For your 4th comment this.setState((prevState) =>, they use object compostion. So setState will have access to 2 objects:
An expanded object (…prevState): shorter syntax to list props of prevState (to iterate through maybe).
A newTask object.
I guess name property of object target will store the name and id. Why is this done? I think the purpose of handleChange ({target}) is to store every update or change on a target object and those changes or updates can be accessed and/or modified via the name or id properties.
I wasted an hour writing this horrible attempt of an explanation Incase I missed the point, hopefully the video I linked above as well as this article might help.
I carried on regardless and the later tutorials filled in the gaps. The last exercise has you write that code from scratch from what you’ve learned to make sure you understand it. I should’ve just got stuck in instead of moaning and getting hung up on it!
Using the finished webapp, what i’ve noticed is that:
if i very quickly click on the Add Task button after having typed something, nothing happens. (if i do it fast enough i can throw in 5 clicks before the button actually works)
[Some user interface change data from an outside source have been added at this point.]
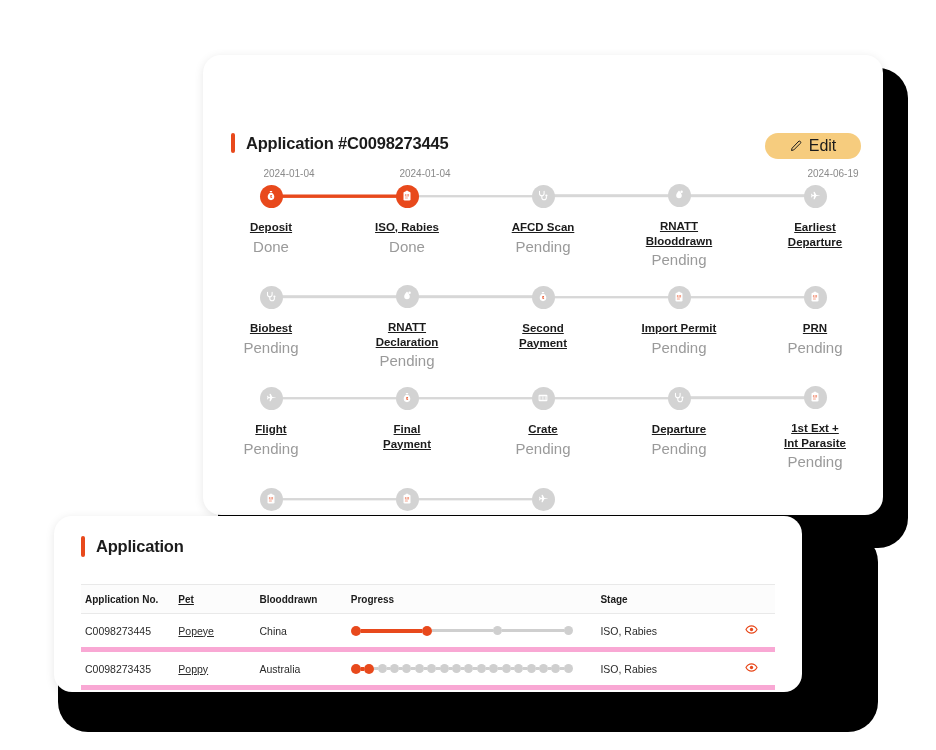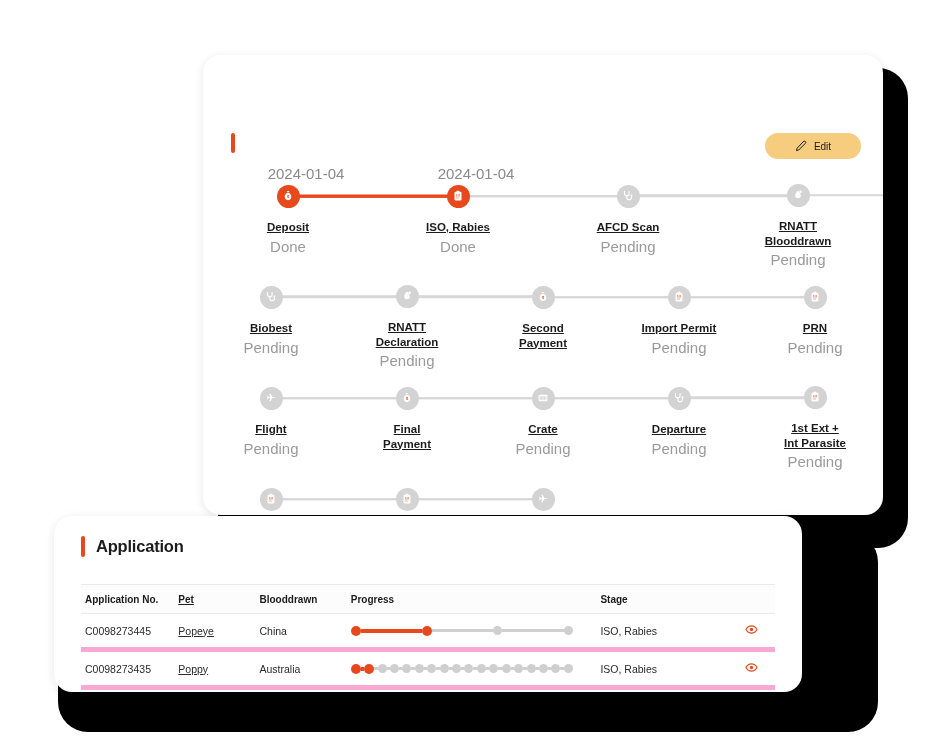--- a/index.html
+++ b/index.html
@@ -167,6 +167,7 @@
 
     <div id="detail-heading" class="card-heading">
       <span class="heading-bar"></span>
+      <span id="detail-title">Application #C0098273445</span>
     </div>
 
     <button id="edit-button">

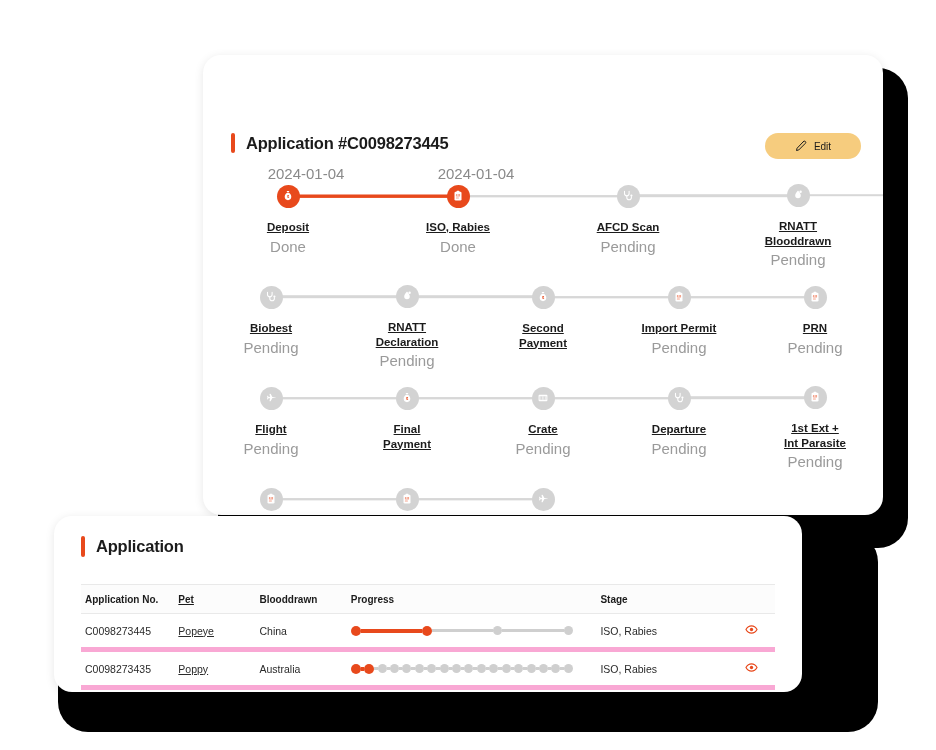--- a/index.html
+++ b/index.html
@@ -56,7 +56,7 @@
     display: flex; align-items: center; justify-content: center;
     gap: 7px; cursor: pointer;
     font-family: "Liberation Sans", sans-serif;
-    font-size: 10px; color: #1b1b1b; font-weight: normal;
+    font-size: 16px; color: #1b1b1b; font-weight: normal;
   }
   #edit-button svg { display:block; }
 

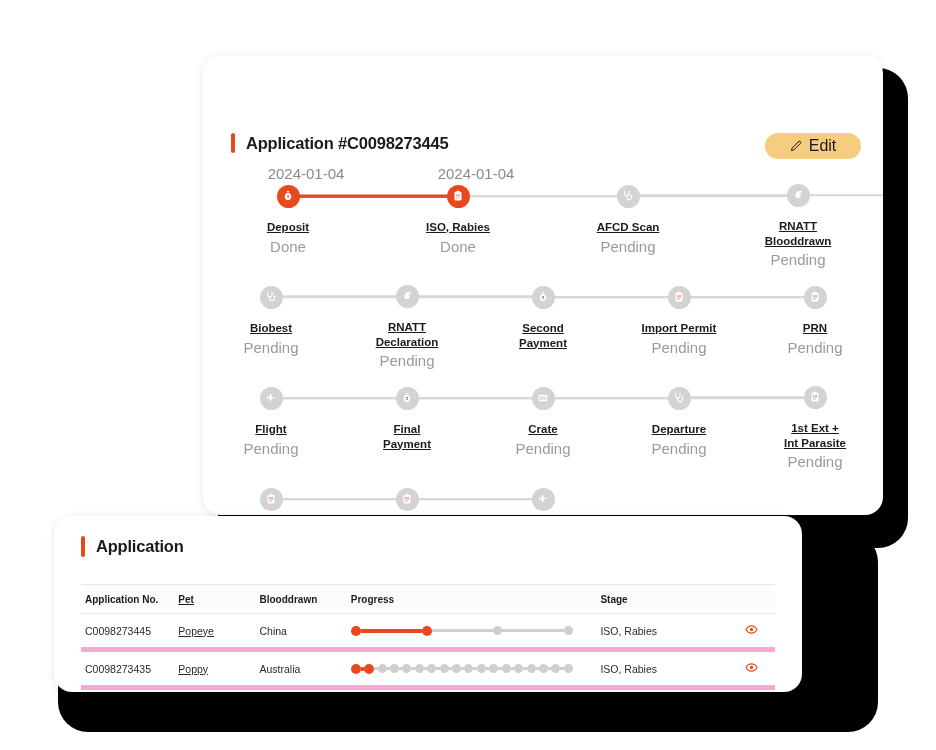--- a/index.html
+++ b/index.html
@@ -76,7 +76,7 @@
     display: flex; flex-direction: column; align-items: center;
   }
   .tl-date {
-    font-size: 15px; color: #8a8a8a; height: 14px;
+    font-size: 10px; color: #8a8a8a; height: 14px;
     line-height: 14px; white-space: nowrap; margin-left: 36px;
   }
   .tl-node-wrap { position: relative; height: 30px; width: 100%;

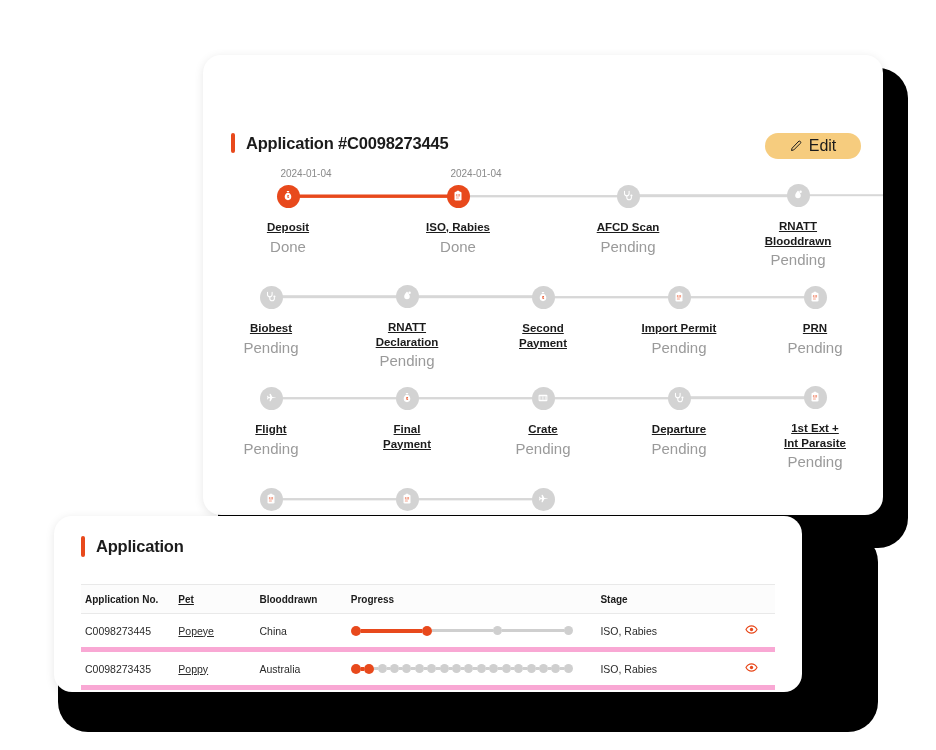--- a/index.html
+++ b/index.html
@@ -255,6 +255,21 @@
             <div class="tl-label">RNATT
 Blooddrawn</div>
             <div class="tl-status">Pending</div>
+          </div>
+          <div class="tl-cell">
+            <div class="tl-date">2024-06-19</div>
+            <div class="tl-node-wrap">
+              <div class="tl-line left"></div>
+              <div class="tl-node">
+                <span>
+                  <svg width="12" height="12" viewBox="0 0 24 24" fill="#ffffff">
+        <path d="M21 12.2c0-.8-.6-1.4-1.4-1.5l-4.8-.5-3.3-6a1.3 1.3 0 0 0-2.4.8l1.2 5-3.4-.3-1.4-2.3-1.5.2.8 3.1a1.3 1.3 0 0 0 0 .9l-.8 3.1 1.5.2 1.4-2.3 3.4-.3-1.2 5a1.3 1.3 0 0 0 2.4.8l3.3-6 4.8-.5c.8-.1 1.4-.7 1.4-1.4z"></path>
+      </svg>
+                </span>
+              </div>
+            </div>
+            <div class="tl-label">Earliest
+Departure</div>
           </div>
         </div>
         <div class="tl-row">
if i click on Details field while continuing to type in Add Task field, the focus never shifts. It only shifts after i’ve stopped typing & then a good second or so has passed.
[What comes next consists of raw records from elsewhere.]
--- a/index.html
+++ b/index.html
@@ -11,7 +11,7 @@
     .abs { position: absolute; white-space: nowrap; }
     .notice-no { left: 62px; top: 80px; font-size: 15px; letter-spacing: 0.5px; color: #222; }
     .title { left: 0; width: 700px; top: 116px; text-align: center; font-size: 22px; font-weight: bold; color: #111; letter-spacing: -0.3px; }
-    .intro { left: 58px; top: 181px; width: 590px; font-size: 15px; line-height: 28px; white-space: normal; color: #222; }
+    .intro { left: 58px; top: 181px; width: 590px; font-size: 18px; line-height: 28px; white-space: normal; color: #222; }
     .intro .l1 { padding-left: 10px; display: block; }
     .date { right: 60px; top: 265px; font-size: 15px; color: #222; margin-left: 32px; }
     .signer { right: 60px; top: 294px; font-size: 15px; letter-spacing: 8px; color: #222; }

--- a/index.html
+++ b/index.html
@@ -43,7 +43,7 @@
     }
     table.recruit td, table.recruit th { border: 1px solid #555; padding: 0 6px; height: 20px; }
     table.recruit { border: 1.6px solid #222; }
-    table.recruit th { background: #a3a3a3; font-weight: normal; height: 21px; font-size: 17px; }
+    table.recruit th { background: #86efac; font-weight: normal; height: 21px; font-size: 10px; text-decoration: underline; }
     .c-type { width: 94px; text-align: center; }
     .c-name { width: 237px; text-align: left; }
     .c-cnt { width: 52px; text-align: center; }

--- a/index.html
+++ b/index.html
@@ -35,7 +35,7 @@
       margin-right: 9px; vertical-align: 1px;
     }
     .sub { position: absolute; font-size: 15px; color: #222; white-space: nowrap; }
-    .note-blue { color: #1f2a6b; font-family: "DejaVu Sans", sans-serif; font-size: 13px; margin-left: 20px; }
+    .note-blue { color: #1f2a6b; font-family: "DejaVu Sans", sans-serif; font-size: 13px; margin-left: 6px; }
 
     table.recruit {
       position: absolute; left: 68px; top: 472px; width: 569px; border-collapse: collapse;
I don’t like this lag. if user clicks on something, the cursor focus should immediately switch. Any ideas why does this delay happen? How do i prevent this delay?
It seems this example is using idiomatic JS, which is very important to teach us. Hence it’s a great disappointment to learn Codecademy never taught us this, even in the intermediate JS class (and no advanced class?). I’m sure you’ve figured this out, but for the next person, some references to understand what is happening
The JS spread operator (…variable):
handleChange is the React convention for the onchange (again, onChange for React) event handler. It gets passed an Event object, which has lots of properties as explained here:
So the idiom used:
handleChange({ target }){
is saying “use only the target property of Event as a the method parameter.”
Shame, they could have included all this in the comments, but this whole course seems hastily created.
In this lesson, I wonder why here import Component in this way? I used class App extends React.Component lots of time, but I never import Component. And I feel confused about why React doesn’t need {}, but Component needs. I thought React and Component are also in my node_modules, aren’t they? The same question is why I have to use {} to import useState?
I guess maybe I have to know more about module knowledge? I often modulize my projects and import componet.js. But I don’t know anything about node_modules.
import defaultExport, { namedExport } from 'react';
So React is the default export in react.js, and useState is the named export in react.js?
But why not import {useState} from ReactHooks.js?
Every module can have two different types of export, named export and default export . You can have multiple named exports per module but only one default export.